THE PROBLEM: Give again, word for word, each line below starting at the one that contains "balance: 12483.07 -> 11401.28" and ending at the one that contains "total: 680.42 -> 747.17".

[Dataset excerpts]
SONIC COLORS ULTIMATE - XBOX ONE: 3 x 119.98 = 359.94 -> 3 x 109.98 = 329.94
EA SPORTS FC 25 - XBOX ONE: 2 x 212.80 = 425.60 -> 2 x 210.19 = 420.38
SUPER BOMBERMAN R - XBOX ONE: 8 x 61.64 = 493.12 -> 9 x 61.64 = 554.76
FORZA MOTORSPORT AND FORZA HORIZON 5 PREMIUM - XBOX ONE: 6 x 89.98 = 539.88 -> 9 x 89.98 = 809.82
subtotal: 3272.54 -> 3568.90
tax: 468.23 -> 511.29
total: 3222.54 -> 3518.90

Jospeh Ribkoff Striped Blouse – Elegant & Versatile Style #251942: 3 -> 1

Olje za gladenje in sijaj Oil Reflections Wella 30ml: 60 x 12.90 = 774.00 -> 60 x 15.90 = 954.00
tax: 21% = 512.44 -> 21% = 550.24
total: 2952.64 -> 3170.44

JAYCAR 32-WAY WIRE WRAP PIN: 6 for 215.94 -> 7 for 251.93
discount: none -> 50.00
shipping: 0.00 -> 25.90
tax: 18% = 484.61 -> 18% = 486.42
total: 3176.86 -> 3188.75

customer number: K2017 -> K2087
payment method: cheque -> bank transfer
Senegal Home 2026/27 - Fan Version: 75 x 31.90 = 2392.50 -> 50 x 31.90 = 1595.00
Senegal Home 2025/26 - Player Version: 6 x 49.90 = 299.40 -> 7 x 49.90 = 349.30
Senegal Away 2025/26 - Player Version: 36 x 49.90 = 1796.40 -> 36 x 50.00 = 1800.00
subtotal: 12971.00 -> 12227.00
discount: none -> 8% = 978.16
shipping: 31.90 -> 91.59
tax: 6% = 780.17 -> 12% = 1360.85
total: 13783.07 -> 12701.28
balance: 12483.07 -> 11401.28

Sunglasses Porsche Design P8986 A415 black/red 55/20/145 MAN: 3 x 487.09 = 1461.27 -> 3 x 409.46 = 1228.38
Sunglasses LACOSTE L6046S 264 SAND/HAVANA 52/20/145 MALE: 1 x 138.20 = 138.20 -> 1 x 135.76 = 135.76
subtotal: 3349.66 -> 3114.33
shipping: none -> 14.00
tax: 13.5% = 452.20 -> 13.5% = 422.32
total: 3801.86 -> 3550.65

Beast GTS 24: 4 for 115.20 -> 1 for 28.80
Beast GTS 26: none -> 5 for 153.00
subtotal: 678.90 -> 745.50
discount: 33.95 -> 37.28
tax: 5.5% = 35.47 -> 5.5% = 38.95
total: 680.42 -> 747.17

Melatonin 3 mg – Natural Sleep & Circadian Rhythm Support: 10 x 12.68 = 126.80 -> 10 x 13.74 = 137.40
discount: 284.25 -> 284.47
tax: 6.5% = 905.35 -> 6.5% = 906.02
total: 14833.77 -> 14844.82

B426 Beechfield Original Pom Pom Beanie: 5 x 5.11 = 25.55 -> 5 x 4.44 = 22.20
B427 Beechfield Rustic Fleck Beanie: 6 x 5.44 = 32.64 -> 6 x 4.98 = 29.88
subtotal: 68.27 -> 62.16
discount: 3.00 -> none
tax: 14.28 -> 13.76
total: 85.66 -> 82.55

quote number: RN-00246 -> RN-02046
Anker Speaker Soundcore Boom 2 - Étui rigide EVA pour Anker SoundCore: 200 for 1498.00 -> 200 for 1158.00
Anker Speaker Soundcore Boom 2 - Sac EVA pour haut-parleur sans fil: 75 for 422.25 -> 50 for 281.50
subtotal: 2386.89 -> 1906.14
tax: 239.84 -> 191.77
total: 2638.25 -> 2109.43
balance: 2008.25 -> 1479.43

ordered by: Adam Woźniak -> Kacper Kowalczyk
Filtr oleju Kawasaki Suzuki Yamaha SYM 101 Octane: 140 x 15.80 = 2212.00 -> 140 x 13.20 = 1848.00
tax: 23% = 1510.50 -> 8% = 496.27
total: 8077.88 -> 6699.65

ANSWER BOX:
balance: 12483.07 -> 11401.28

Sunglasses Porsche Design P8986 A415 black/red 55/20/145 MAN: 3 x 487.09 = 1461.27 -> 3 x 409.46 = 1228.38
Sunglasses LACOSTE L6046S 264 SAND/HAVANA 52/20/145 MALE: 1 x 138.20 = 138.20 -> 1 x 135.76 = 135.76
subtotal: 3349.66 -> 3114.33
shipping: none -> 14.00
tax: 13.5% = 452.20 -> 13.5% = 422.32
total: 3801.86 -> 3550.65

Beast GTS 24: 4 for 115.20 -> 1 for 28.80
Beast GTS 26: none -> 5 for 153.00
subtotal: 678.90 -> 745.50
discount: 33.95 -> 37.28
tax: 5.5% = 35.47 -> 5.5% = 38.95
total: 680.42 -> 747.17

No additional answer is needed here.